Companies with operating leases might not like having to report their lease liability on the balance sheet to comply with ASC 842 guidelines, but there’s a silver lining: Analysts and potential investors may see them as having less liabilities.
Under ASC 840, analysts can’t fairly compare the balance sheet of a company with a capital lease—or a company with an owned asset financed with debt—to one with an operating lease. Capital lease liabilities and liabilities from assets financed with debt are represented on the balance sheet, but under 840 operating lease liabilities are not. So analysts must guesstimate the amount of operating lease liabilities. To do that, they turn to the annual income statement.
On the income statement, analysts find operating lease expense for the year. Analysts typically assume if they multiply annual lease expense by seven—to represent an average lease term combined with an average discount rate—that will give them a conservative estimate of the operating lease liability, the present value of the lease cost for the remaining lease term.
However, FASB found that multiplying the annual lease liability by seven might be too conservative.
In a December FASB meeting, board member Gary Buesser said, “Under 842, the median lease liability multiple, according to our XBRL team’s data analysis of 1,400 companies, is 3.5 times.”
When FASB looked at the actual operating lease liabilities that companies are now posting on their balance sheets, the median lease liability is now half what it would have been based on the typical formula used to guesstimate the lease liability. So, companies with operating leases that are still following ASC 840 may benefit by moving to ASC 842. The deadline to comply with 842 has passed for public companies, but private companies and private not-for-profit entities aren’t required to adopt the guidelines until Dec. 15, 2021.
ASC 840 v. ASC 842
To understand how ASC 842 may benefit companies with operating leases, it’s important to know a couple of differences between ASC 840 and ASC 842.
- Under 840, lessees have to classify their leases as either an operating lease or a capital lease.
- Under 842, lessees have to classify their leases as either an operating lease or a finance lease.
- A finance lease is basically the same as a capital lease. FASB changed the name from a “capital lease” to a “finance lease” to match the name used by the International Financial Reporting Standards (IFRS). The conditions that must be met to classify a lease as a capital lease or a finance lease are nearly the same and are listed at the bottom of this blog post.
- Under 842, assets recorded for finance and operating leases are called Right of Use assets.

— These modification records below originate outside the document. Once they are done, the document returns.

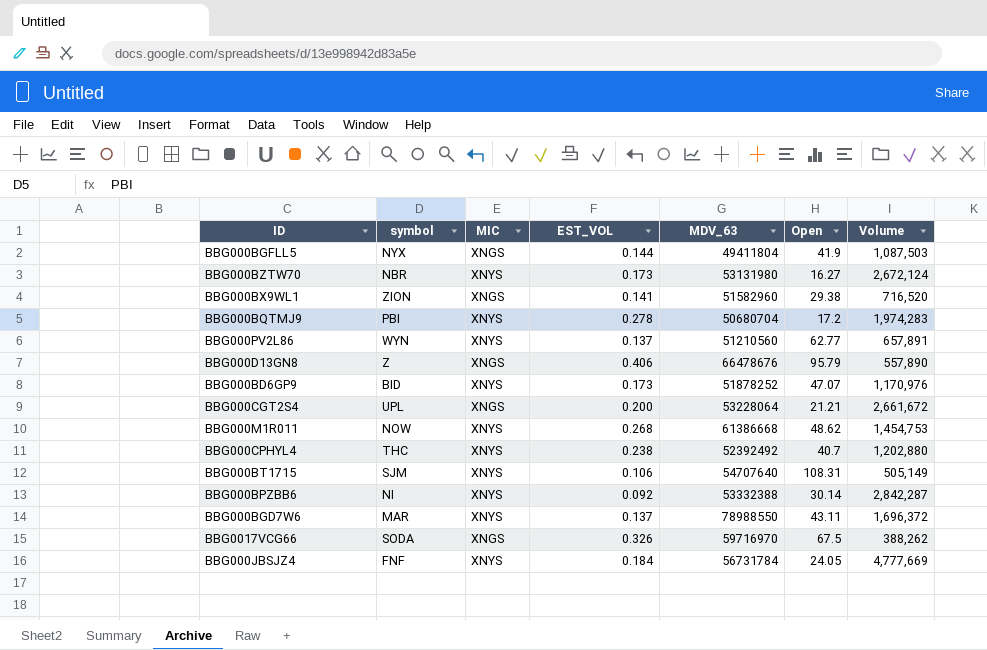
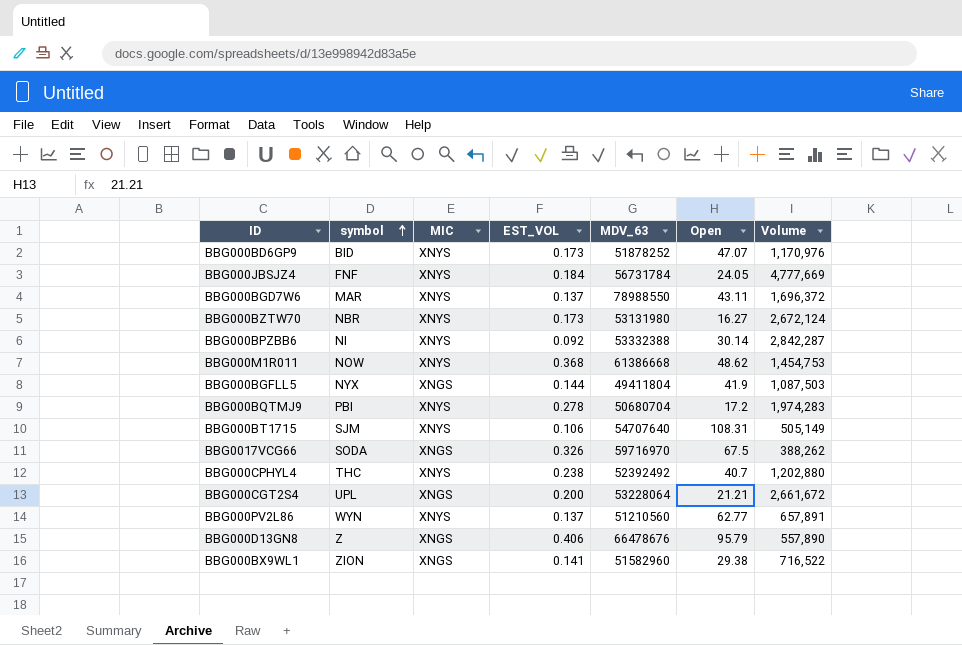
row order: none -> symbol ascending
BBG000M1R011 | EST_VOL: 0.268 -> 0.368
BBG000BX9WL1 | Volume: 716,520 -> 716,522

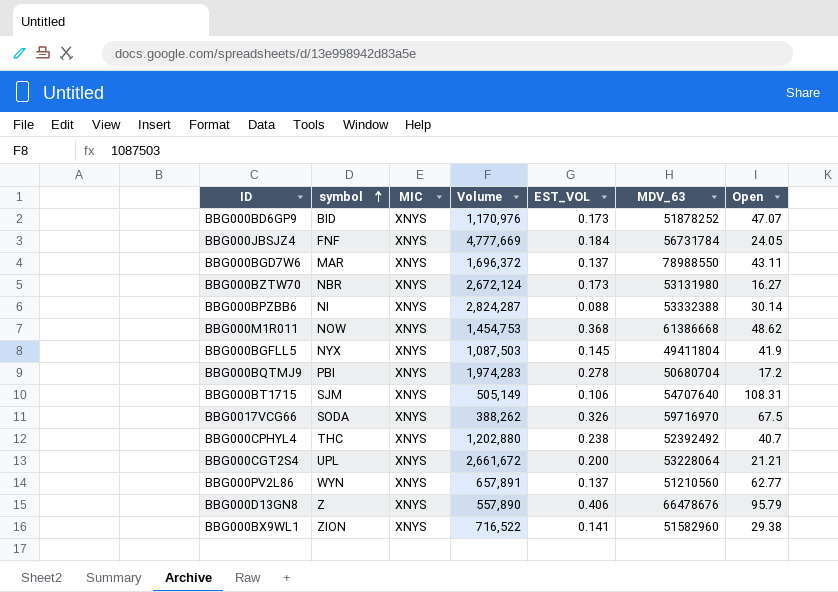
column Volume | position: 7 -> 4
BBG000BPZBB6 | Volume: 2,842,287 -> 2,824,287
BBG000BPZBB6 | EST_VOL: 0.092 -> 0.088
BBG000BGFLL5 | MIC: XNGS -> XNYS
BBG000BGFLL5 | EST_VOL: 0.144 -> 0.145
BBG0017VCG66 | MIC: XNGS -> XNYS
BBG000CGT2S4 | MIC: XNGS -> XNYS
BBG000D13GN8 | MIC: XNGS -> XNYS
BBG000BX9WL1 | MIC: XNGS -> XNYS

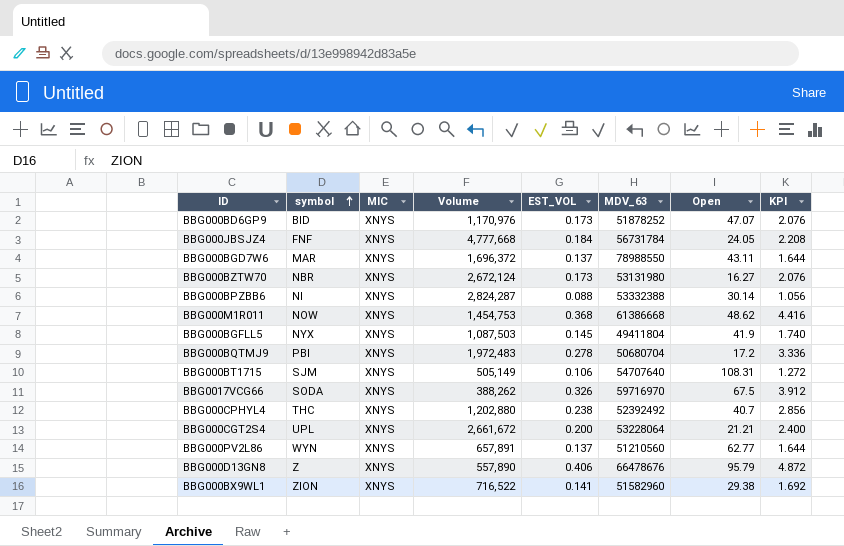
column KPI | formula: none -> [EST_VOL] * 12
BBG000JBSJZ4 | Volume: 4,777,669 -> 4,777,668
BBG000BQTMJ9 | Volume: 1,974,283 -> 1,972,483

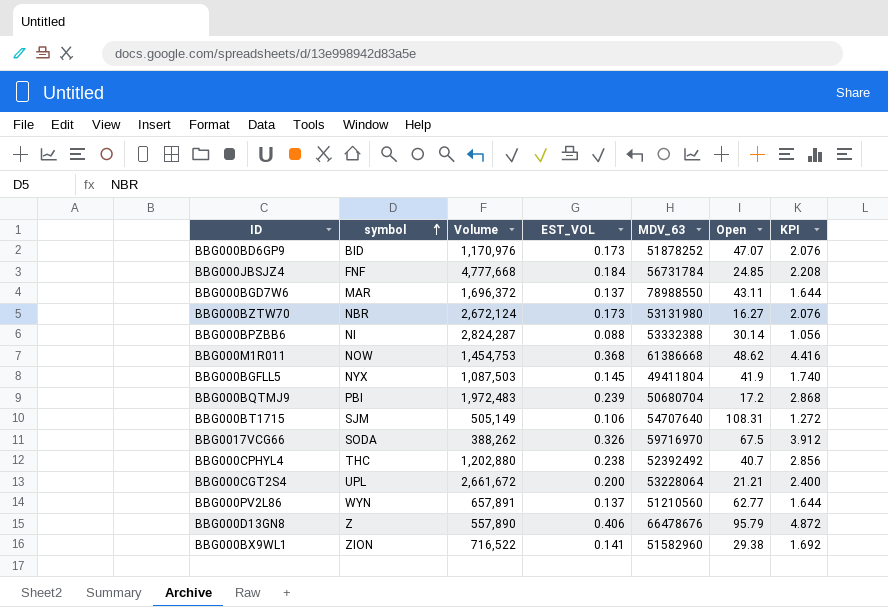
column MIC | position: 3 -> none
BBG000JBSJZ4 | Open: 24.05 -> 24.85
BBG000BQTMJ9 | EST_VOL: 0.278 -> 0.239
BBG000BQTMJ9 | KPI: 3.336 -> 2.868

Major Financial Statement Presentation Differences
|Financial Statement||Standard||Capital-ASC 840/Finance Lease-ASC 842||Operating Lease|
|Balance Sheet||ASC 840||Record the lease asset and lease liability.||No lease asset or liability is to be recorded on the balance sheet.|
|Balance Sheet||ASC 842||The ROU asset and lease liability are to be reported on the balance sheet.||The ROU asset and lease liability are to be reported on the balance sheet.|
|Income Statement||ASC 840||Lessees should recognize interest expense on the lease liability separately from depreciation expense on the lease asset.||Record a single lease cost, calculated so that the cost is allocated over the lease term, typically as a straight-line expense.|
|Income Statement||ASC 842||Lessees should recognize interest expense on the lease liability separately from depreciation expense on the lease asset.||Record a single lease cost, calculated so that the cost is allocated over the lease term, typically as a straight-line expense.|
Under 840 and 842, lessees must classify leases into one of two categories. The first category is a capital lease (the term used under ASC 840) or a finance lease (the term used under 842). The second category is an operating lease (a term under both standards). Under both guidelines, leases are considered to be operating leases unless they meet one of the following four conditions:
- A transfer of ownership of the asset at the end of the term
- An option to purchase the asset at the end of the term that the lessee expects to exercise (a bargain purchase option under 840)
- The lease term is greater than or equal to 75% of the useful life of the asset (842 changed the 75% to “major part,” but most are still using 75%, and FASB said this is reasonable)
- The present value of the lease payments is greater than or equal to 90% of the asset’s fair market value (842 changed the 90% to “substantially all,” but most are still using 90%, and FASB said this is reasonable)
ASC 842 added a fifth test: The underlying asset is of such a specialized nature that it is expected to have no alternative use to the lessor at the end of the lease term.
If a lease meets any one of those conditions, under ASC 840 it is to be classified as a capital lease, and under ASC 842 it is to be classified as a finance lease.